# Incorporating Historical Information into Flood Frequency Analysis

Here we'll show how to incorporate historical flood information into flood frequency analysis, combining a systematic gauged record at [USGS gauge 09357500](https://waterdata.usgs.gov/nwis/inventory?site_no=09357500&agency_cd=USGS), the Animas River at Howardsville, Colorado. This gauge has a 47-year systematic record from WY 1936-1982.  

In [England et al., 2003](https://www.sciencedirect.com/science/article/pii/S0022169403001410?casa_token=5mUAFml5gLwAAAAA:4Bz--Z0WNxOWyN0a-FD4XuTbBPW6YiOMwtvuYtW-SLU6tmJkgJH3bxKrFzhn6AXN-9TzrbFziww), they note a historical peak of 2470 cfs at this location 953 years ago. These are the threshold and historical record length. We'll see how this information influences our estimate of the LP3 parameters and 100-year flood at this location.
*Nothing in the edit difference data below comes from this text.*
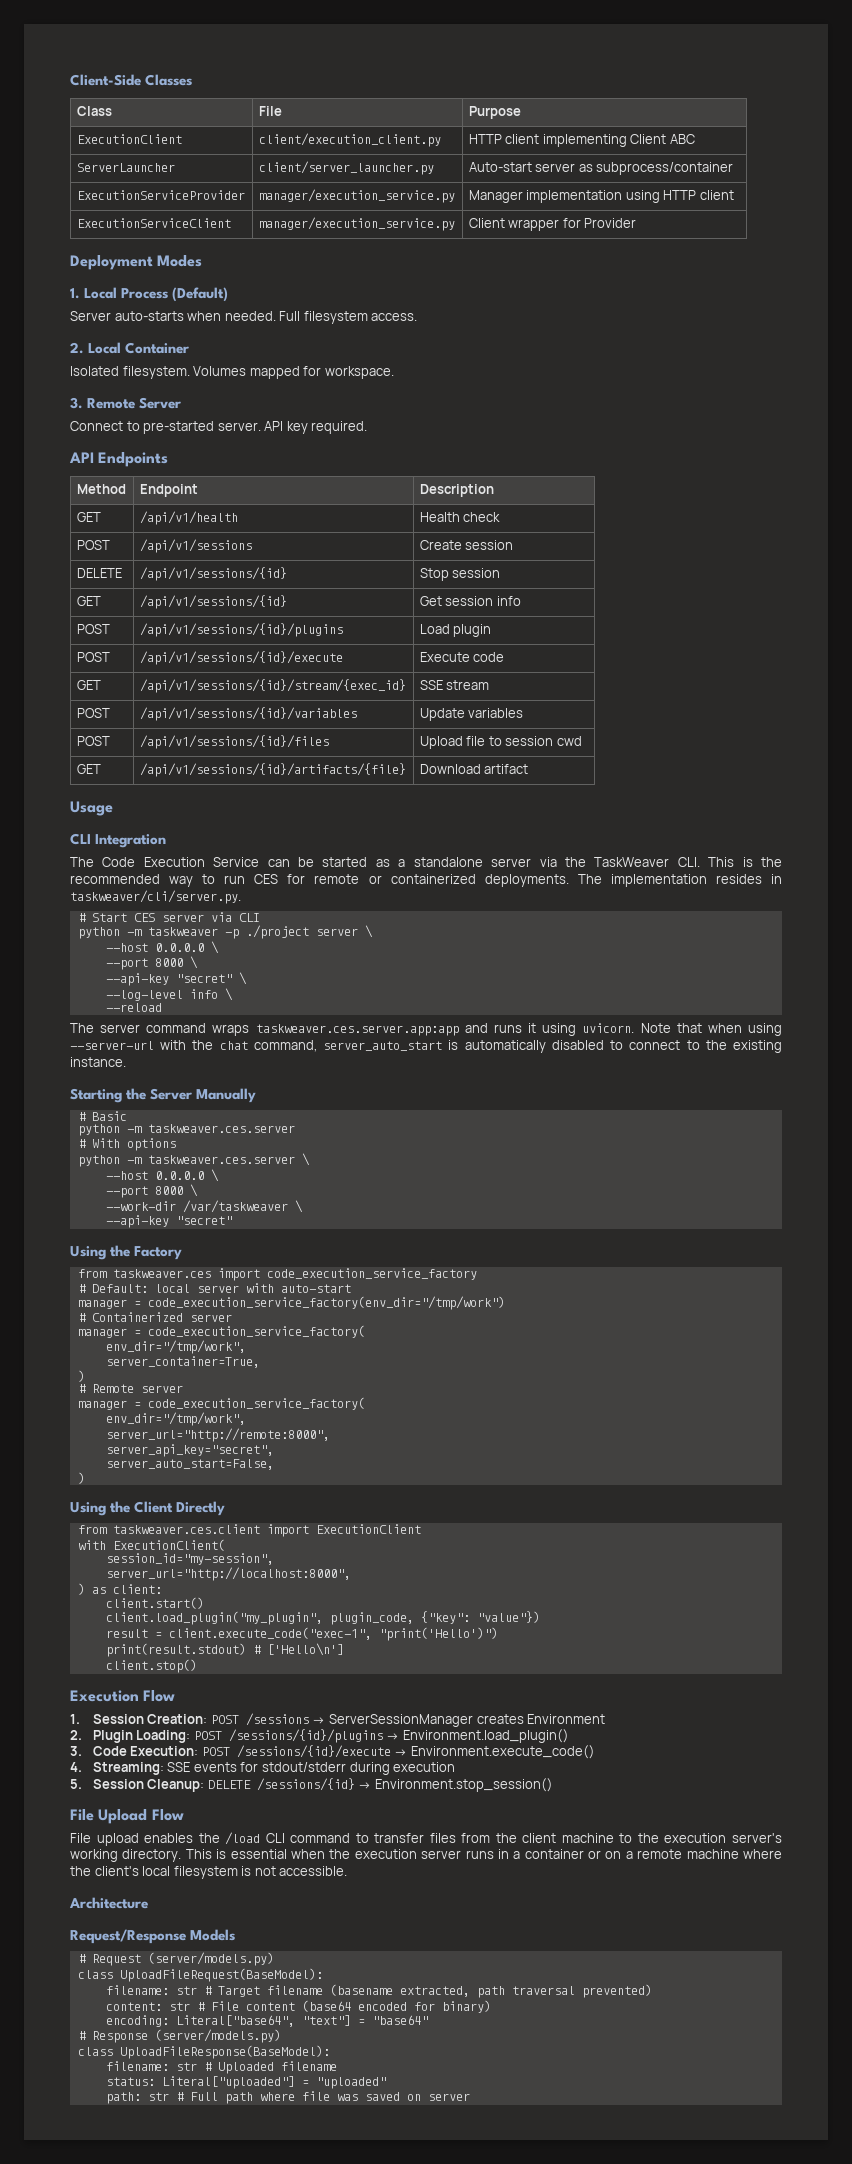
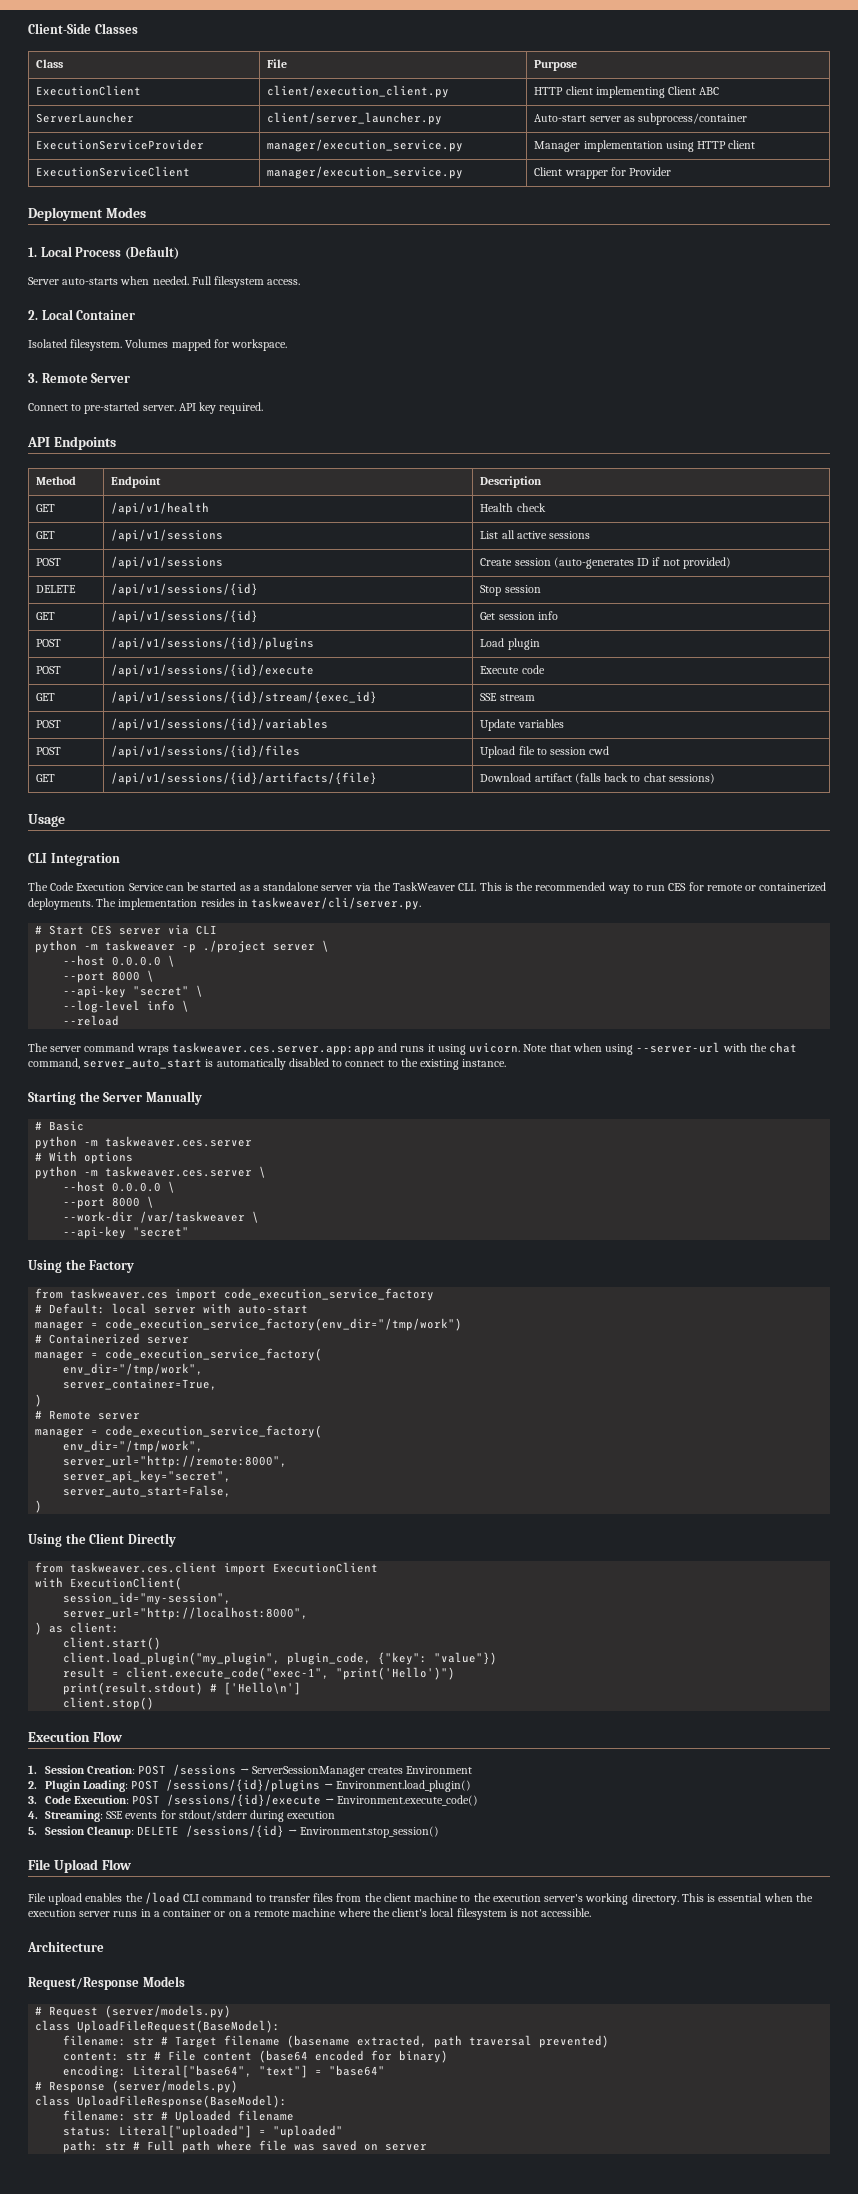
+ GET | /api/v1/sessions | List all active sessions
- POST | /api/v1/sessions | Create session
+ POST | /api/v1/sessions | Create session (auto-generates ID if not provided)
- GET | /api/v1/sessions/{id}/artifacts/{file} | Download artifact
+ GET | /api/v1/sessions/{id}/artifacts/{file} | Download artifact (falls back to chat sessions)

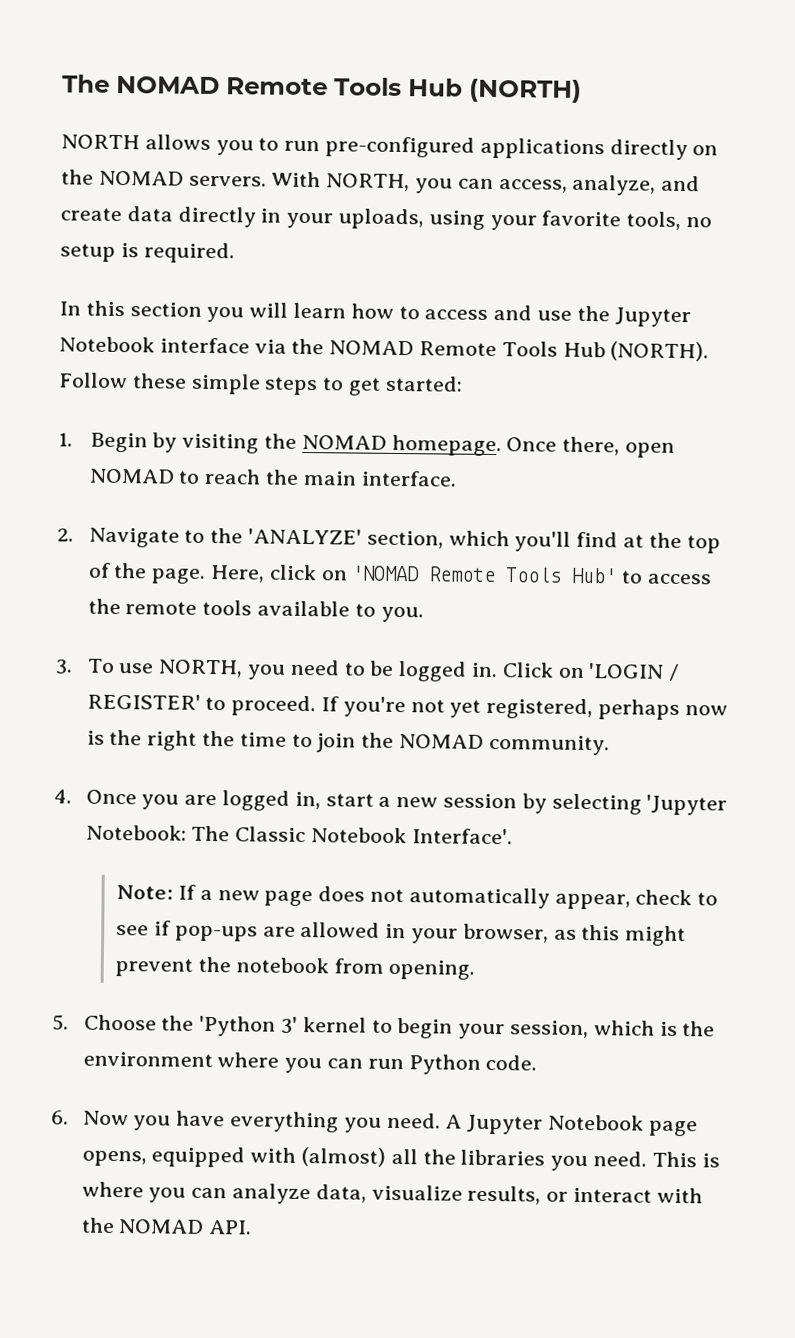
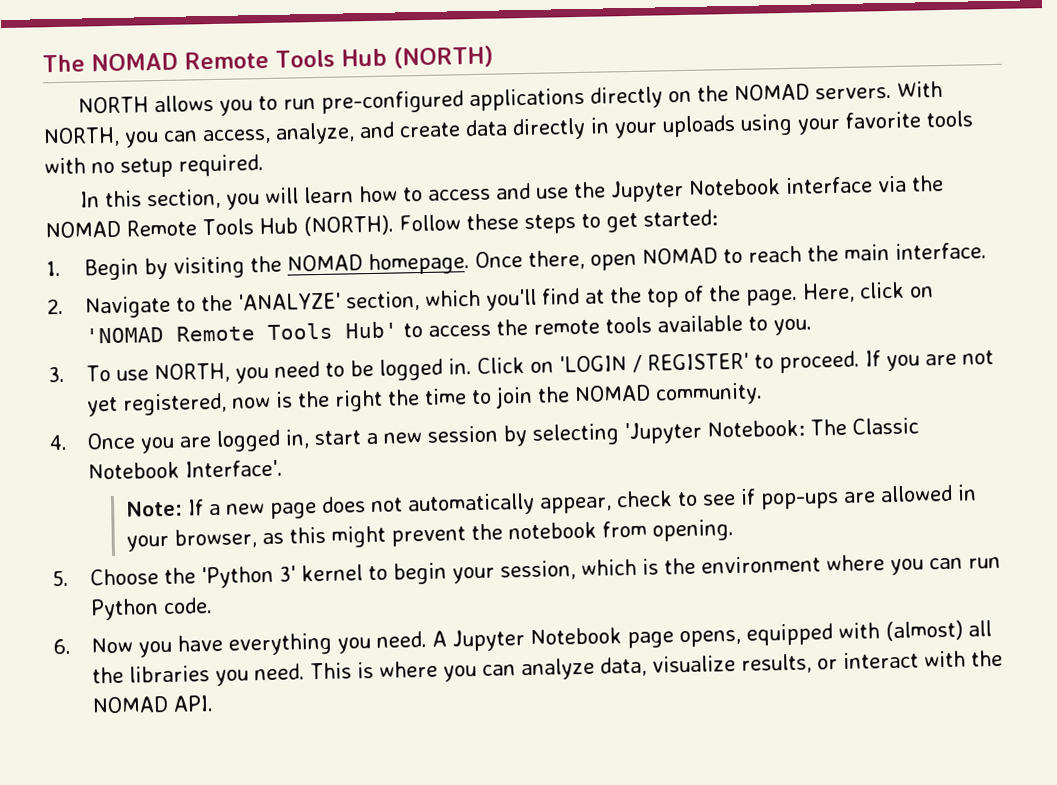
- With NORTH, you can access, analyze, and create data directly in your uploads, using your favorite tools, no setup is required.
+ With NORTH, you can access, analyze, and create data directly in your uploads using your favorite tools with no setup required.
- In this section you will learn how to access and use the Jupyter Notebook interface via the NOMAD Remote Tools Hub (NORTH).
+ In this section, you will learn how to access and use the Jupyter Notebook interface via the NOMAD Remote Tools Hub (NORTH).
- Follow these simple steps to get started:
+ Follow these steps to get started:
- If you're not yet registered, perhaps now is the right the time to join the NOMAD community.
+ If you are not yet registered, now is the right the time to join the NOMAD community.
We'll use the `dataretrieval` library to download this data again, but this time we'll just download the annual maxima (`service='peaks'`) rather than the daily values (`service='dv'`).

In [None]:
!pip install dataretrieval

In [None]:
import pandas as pd
import dataretrieval.nwis as nwis

flow_df = nwis.get_record(sites='09357500', service='peaks', start='1936-05-25', end='1982-06-28') # Animas River at Howardsville, CO
flow_df.head()

All we care about is the `peak_va` column, so let's just select that.

In [None]:
flow_df = flow_df["peak_va"]
flow_df.head()

To fit an LP3 distribution, first import the classes and functions from `utils.py`. Since this uses the `lmoments3` library, we'll need to install that here as well.

In [None]:
!pip install lmoments3

In [None]:
from google.colab import drive

# allow access to google drive
drive.mount('/content/drive')

!cp "drive/MyDrive/Colab Notebooks/CE6280/CodingExamples/utils.py" .
from utils import *

For your future homeworks, you can include the code below within `utils.py`, but I'm pasting it below rather than including it there so `utils.py` does not contain the answers to your first homework 😉.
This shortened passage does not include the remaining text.